Percent Change, Normalization, Standardization, Percent Rank

Data only makes sense, only has meaning, when it is understood in relation to something else. Four common forms of making sense of data are: percent change, normalization, standardization, and relative ranking. These forms are very useful for building trading systems, and many machine learning techniques do not work well unless the data has been normalized in some form.

Imagine a hypothetical stock that has a price of $100 when you buy it. It gains $10. Another stock has a price of $10 and also gains $10. The absolute gains are the same but the first stock gained 10% while the second gained 100%. Alternatively, one might imagine building a futures trading system to buy at the open when the market opens up above some minimum point threshold. Over time though, the base price will change and thus the meaning of any given point value will vary. One way to solve both problems is to calculate the percentage change.
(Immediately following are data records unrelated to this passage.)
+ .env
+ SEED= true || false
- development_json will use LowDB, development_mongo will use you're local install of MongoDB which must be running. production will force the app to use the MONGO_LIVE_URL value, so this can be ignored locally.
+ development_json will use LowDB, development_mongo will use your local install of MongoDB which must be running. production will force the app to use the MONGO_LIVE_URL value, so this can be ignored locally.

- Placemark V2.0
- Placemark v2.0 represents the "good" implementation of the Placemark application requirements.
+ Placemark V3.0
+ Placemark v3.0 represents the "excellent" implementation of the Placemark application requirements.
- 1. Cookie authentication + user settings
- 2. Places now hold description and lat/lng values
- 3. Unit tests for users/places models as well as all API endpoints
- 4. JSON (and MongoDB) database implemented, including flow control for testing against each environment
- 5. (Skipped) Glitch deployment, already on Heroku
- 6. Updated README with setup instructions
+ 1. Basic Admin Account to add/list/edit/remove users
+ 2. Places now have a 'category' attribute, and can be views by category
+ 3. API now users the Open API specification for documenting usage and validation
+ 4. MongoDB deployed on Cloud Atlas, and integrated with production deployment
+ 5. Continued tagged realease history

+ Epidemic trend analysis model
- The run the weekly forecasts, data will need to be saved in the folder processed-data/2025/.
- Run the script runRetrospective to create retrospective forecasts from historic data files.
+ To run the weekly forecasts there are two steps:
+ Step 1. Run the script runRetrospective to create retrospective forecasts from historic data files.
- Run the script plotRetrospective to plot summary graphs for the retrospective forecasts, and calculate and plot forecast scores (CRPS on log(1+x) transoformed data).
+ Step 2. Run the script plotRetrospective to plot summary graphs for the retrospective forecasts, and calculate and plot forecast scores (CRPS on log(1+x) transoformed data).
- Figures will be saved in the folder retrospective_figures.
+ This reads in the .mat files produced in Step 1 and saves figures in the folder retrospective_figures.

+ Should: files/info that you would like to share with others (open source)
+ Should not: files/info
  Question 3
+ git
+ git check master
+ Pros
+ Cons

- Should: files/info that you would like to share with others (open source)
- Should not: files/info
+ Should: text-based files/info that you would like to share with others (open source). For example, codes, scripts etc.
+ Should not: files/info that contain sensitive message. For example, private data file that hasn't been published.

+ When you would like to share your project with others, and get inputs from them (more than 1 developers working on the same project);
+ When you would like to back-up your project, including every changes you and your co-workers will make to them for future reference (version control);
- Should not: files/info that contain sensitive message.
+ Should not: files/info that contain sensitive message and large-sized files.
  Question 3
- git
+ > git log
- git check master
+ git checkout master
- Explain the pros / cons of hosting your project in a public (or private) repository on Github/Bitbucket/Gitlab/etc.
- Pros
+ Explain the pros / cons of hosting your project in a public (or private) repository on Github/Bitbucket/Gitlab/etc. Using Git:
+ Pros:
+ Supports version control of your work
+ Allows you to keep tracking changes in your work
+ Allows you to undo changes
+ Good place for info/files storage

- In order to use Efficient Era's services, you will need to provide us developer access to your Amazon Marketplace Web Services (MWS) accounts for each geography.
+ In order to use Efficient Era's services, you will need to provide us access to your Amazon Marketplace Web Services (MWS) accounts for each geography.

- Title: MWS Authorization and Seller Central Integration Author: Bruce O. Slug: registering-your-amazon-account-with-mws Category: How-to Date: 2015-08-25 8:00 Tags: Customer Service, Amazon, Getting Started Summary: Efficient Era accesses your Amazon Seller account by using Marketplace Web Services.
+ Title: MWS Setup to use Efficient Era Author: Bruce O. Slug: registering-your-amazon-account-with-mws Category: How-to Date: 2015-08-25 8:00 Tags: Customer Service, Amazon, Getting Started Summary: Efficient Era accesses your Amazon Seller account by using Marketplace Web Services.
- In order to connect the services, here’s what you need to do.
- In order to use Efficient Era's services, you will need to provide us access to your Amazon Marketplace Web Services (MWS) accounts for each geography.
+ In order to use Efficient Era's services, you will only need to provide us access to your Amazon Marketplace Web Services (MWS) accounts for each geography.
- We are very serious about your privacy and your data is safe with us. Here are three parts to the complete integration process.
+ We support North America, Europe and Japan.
The decimal form for percent change is simply:

Percent Change = (New Number-Original Number) / Original Number

Note: An astute reader observed that for the most common used back-adjusted continuous contract method that percentage change may not work as expected. In fact, any multiplication or division of price may not work as expected. There are other methods for creating continuous contracts that do not suffer from these problems (but they suffer from other problems). I plan to seek a more comprehensive solution to this problem at some point in the future. However, as a sanity check one can develop and/or test against the cash or historical front months.

Normalization can be used to rescale a set of input values into a fixed or known set of output values. We will show you how normalization can be used to create an adaptive bounded indicator in a future article. Normalization tends to squash the data. The formula for min-max normalization is given below:

normalization

As an example, you take the current value, such as the close, minus the minimum close (over some look-back period) and divide that by the maximum close minus the minimum close. The unbounded close is remapped into a fixed range from 0 to 1. This is a known as a linear remapping. A more advanced form of normalization is to use non-linear normalization function such as the sigmoid.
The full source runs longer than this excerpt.